STUDY MATERIAL: Begin

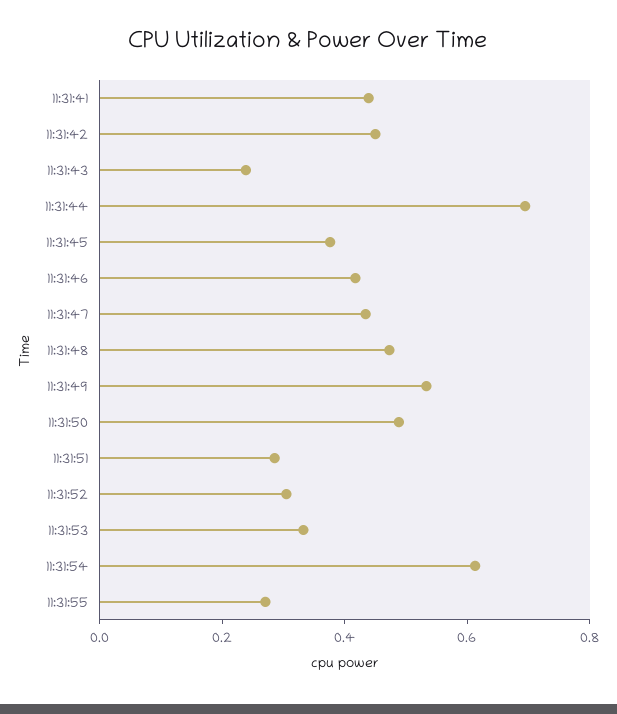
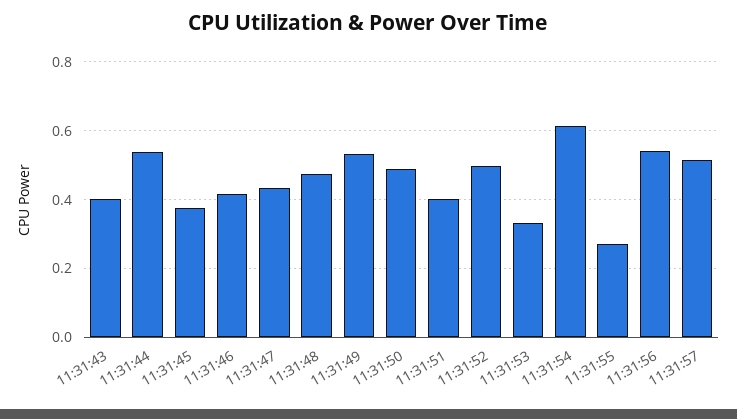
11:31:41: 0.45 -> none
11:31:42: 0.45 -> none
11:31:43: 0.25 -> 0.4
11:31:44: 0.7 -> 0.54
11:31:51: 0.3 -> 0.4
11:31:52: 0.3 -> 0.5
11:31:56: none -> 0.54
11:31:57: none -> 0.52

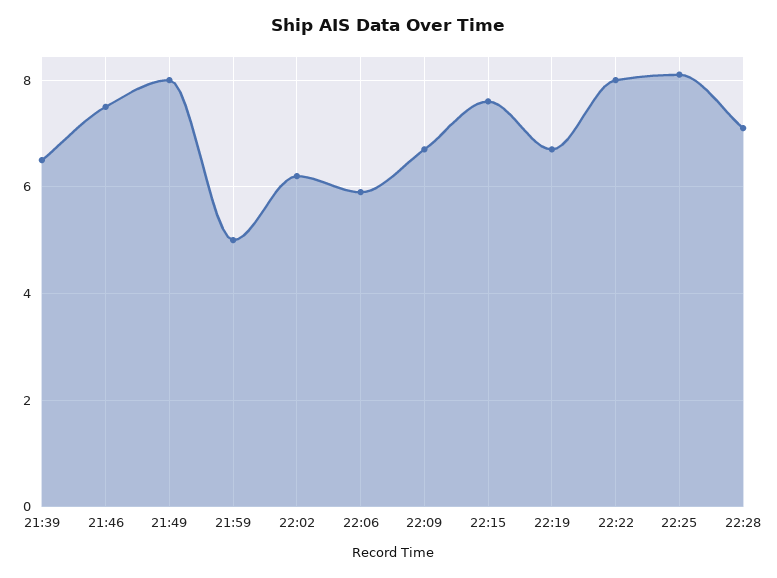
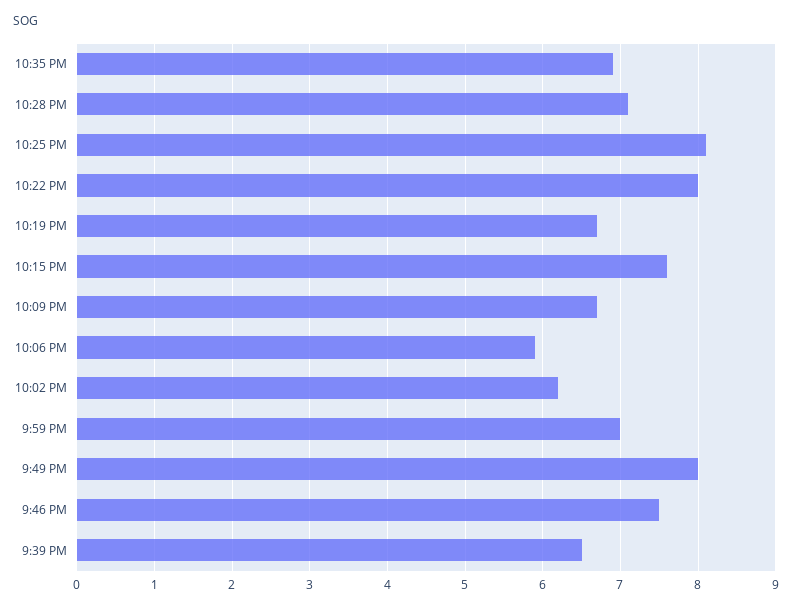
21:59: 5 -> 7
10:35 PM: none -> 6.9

STUDY MATERIAL: End
STUDY MATERIAL: Begin

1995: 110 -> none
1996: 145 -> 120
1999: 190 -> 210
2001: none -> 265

STUDY MATERIAL: End

### TASK DIRECTIONS
What do the lines above say from the one containing "1995: 110 -> none" down to the one containing "2001: none -> 265"? Return them exactly, both end lines included, and only them.

### RESULT OF THE TASK
1995: 110 -> none
1996: 145 -> 120
1999: 190 -> 210
2001: none -> 265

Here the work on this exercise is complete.